The paper presents a microscopic mechanism for confinement in four-dimensional QCD-like theories by identifying magnetic bions—topologically neutral, magnetically charged bound states—as the drivers of a mass gap and area-law confinement in SU(N) QCD(adj) on S^1 × R^3. By leveraging abelian duality, index theorems, and a careful treatment of monopole composites, the authors derive a 3D dual Lagrangian where bions generate a bosonic potential for the dual photon, yielding confinement and a calculable mass gap. The analysis extends to SU(N) and reveals a hidden integrable structure via a prepotential, with sine-law scaling for string tensions and a detailed portrait of domain walls and chiral symmetry realizations; in contrast, noncompact adjoint-Higgs setups and N=2 theories lack confinement due to the absence of magnetically neutral bound states. The work offers a controllable, analytic handle on confinement in vector-like gauge theories, suggests potential integrability behind QCD(adj), and points to lattice tests and extensions toward QCD on R^4 and beyond.

Abstract

In recent work, we derived the long-distance confining dynamics of certain QCD-like gauge theories formulated on small $S^1 \times \R^3$ based on symmetries, an index theorem, and Abelian duality.

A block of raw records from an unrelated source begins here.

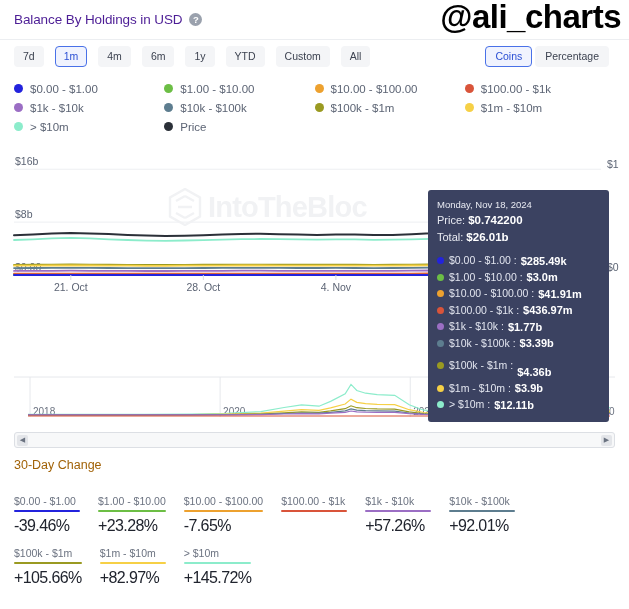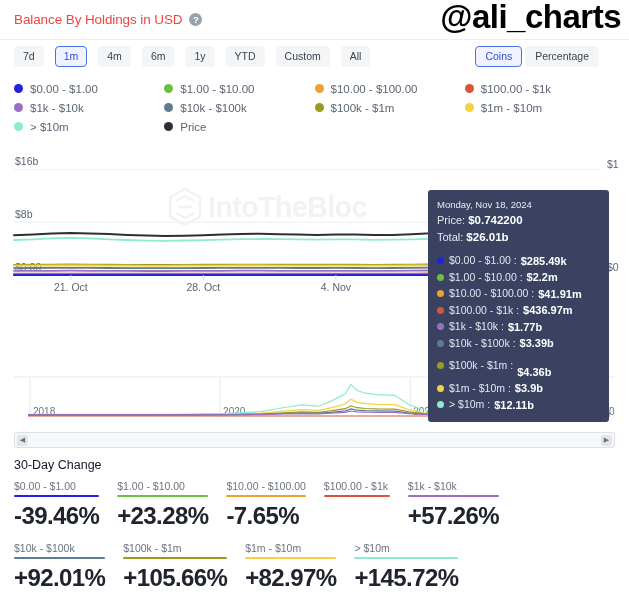--- a/index.html
+++ b/index.html
@@ -21,7 +21,7 @@
     border-bottom:1px solid #eceef1;
     position:relative;
   }
-  .header-title { font-size:13.5px; color:#ef4444; letter-spacing:-0.1px; }
+  .header-title { font-size:13.5px; color:#4c1d95; letter-spacing:-0.1px; }
   .help-icon {
     width:13px; height:13px; border-radius:50%;
     background:#9aa1ad; color:#fff;

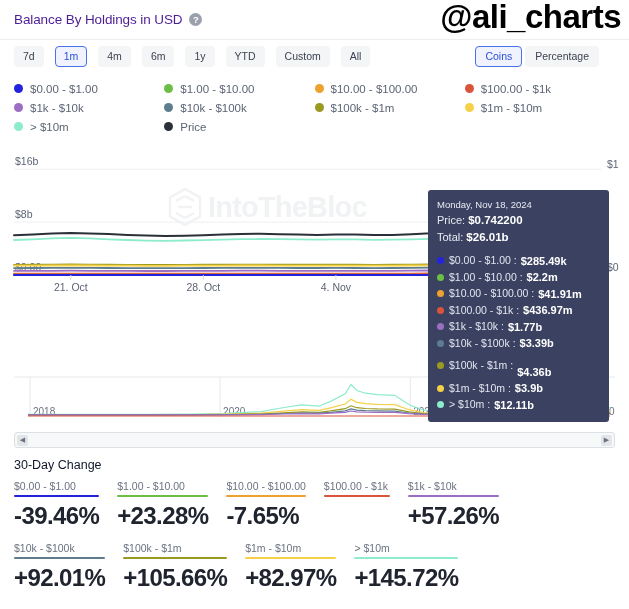--- a/index.html
+++ b/index.html
@@ -51,7 +51,7 @@
     font-family:"Liberation Sans", sans-serif;
   }
   .range-btn.active { background:#f0f3fe; border-color:#4971e8; color:#2b4fd4; }
-  .unit-group { position:absolute; right:30px; display:flex; gap:3px; }
+  .unit-group { position:absolute; right:20px; display:flex; gap:3px; }
   .unit-btn {
     background:#f4f5f7; border:1px solid transparent; border-radius:4px;
     font-size:10.5px; color:#3c4250;

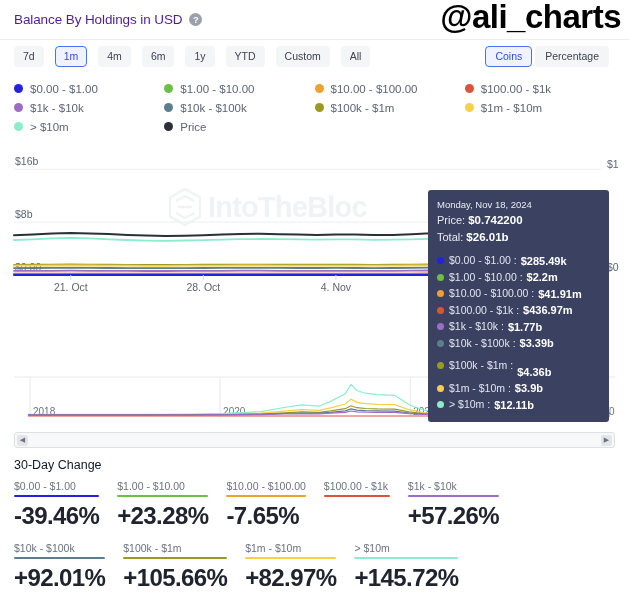--- a/index.html
+++ b/index.html
@@ -297,7 +297,7 @@
       <div class="tt-row">
         <span class="tt-dot" style="background: rgb(108, 190, 69);"></span>
         <span>$1.00 - $10.00 :</span>
-        <b style="margin-left: 4px;">$2.2m</b>
+        <b style="margin-left: 4px;">$3.0m</b>
       </div>
       <div class="tt-row">
         <span class="tt-dot" style="background: rgb(237, 161, 47);"></span>

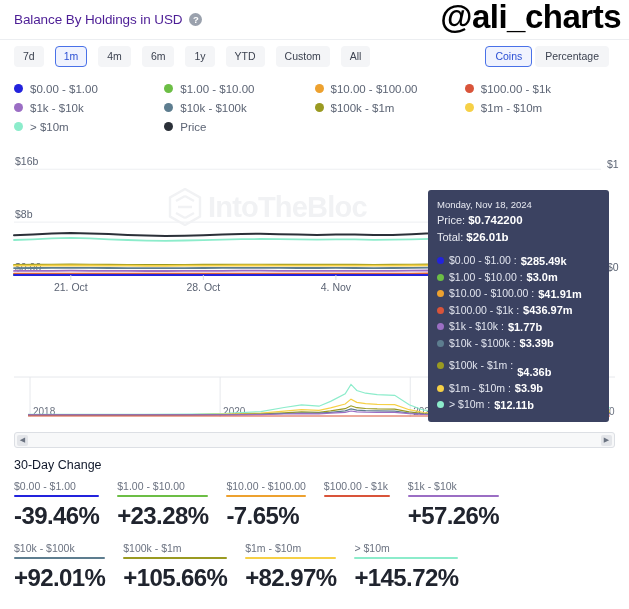--- a/index.html
+++ b/index.html
@@ -123,7 +123,7 @@
 
   
   .stats { padding:10px 14px 0 14px; }
-  .stats-title { font-size:12.5px; color:#0f172a; margin-bottom:8px; }
+  .stats-title { font-size:12.5px; color:#a16207; margin-bottom:23px; }
   .stats-grid { display:flex; flex-wrap:wrap; }
   .stat {
     flex:0 0 auto; margin-right:18px; margin-bottom:12px;

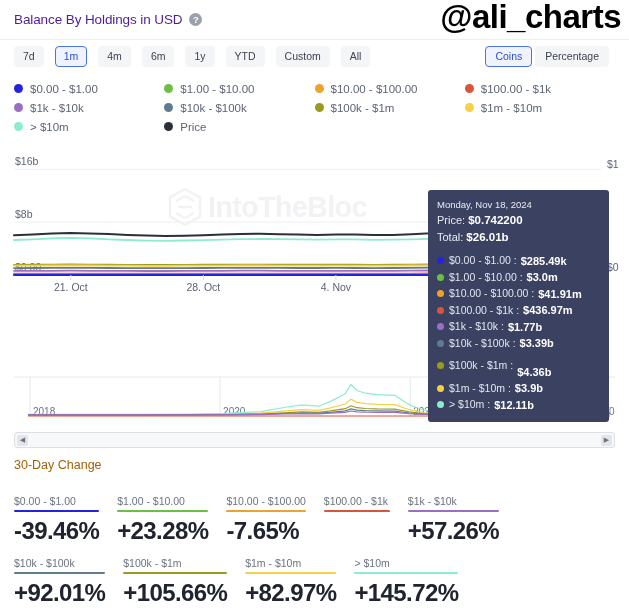--- a/index.html
+++ b/index.html
@@ -131,7 +131,7 @@
   }
   .stat-label { font-size:10.5px; color:#6b7280; white-space:nowrap; margin-bottom:3px; }
   .stat-rule { height:2px; border-radius:1px; margin-bottom:5px; }
-  .stat-value { font-size:24px; font-weight:bold; color:#20242e; letter-spacing:-0.6px; white-space:nowrap; }
+  .stat-value { font-size:16px; font-weight:normal; color:#20242e; letter-spacing:-0.6px; white-space:nowrap; }
 </style>
 </head>
 <body>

Here, we give the microscopic derivation. The solution reveals a new mechanism of confinement in QCD(adj) in the regime where we have control over both perturbative and nonperturbative aspects. In particular, consider SU(2) QCD(adj) theory with $1 \leq n_f \leq 4$ Majorana fermions, a theory which undergoes gauge symmetry breaking at small $S^1$. If the magnetic charge of the BPS monopole is normalized to unity, we show that confinement occurs due to condensation of objects with magnetic charge 2, not 1. Because of index theorems, we know that such an object cannot be a two identical monopole configuration. Its net topological charge must vanish, and hence it must be topologically indistinguishable from the perturbative vacuum. We construct such non-self-dual topological excitations, the magnetically charged, topologically null molecules of a BPS monopole and ${\bar{\rm KK}}$ antimonopole, which we refer to as magnetic bions. An immediate puzzle with this proposal is the apparent Coulomb repulsion between the BPS-${\bar{\rm KK}}$ pair. An attraction which overcomes the Coulomb repulsion between the two is induced by $2n_f$-fermion exchange. Bion condensation is also the mechanism of confinement in $\N=1$ SYM on the same four-manifold. The SU(N) generalization hints a possible hidden integrability behind nonsupersymmetric QCD of affine Toda type, and allows us to analytically compute the mass gap in the gauge sector. We currently do not know the extension to $\R^4$.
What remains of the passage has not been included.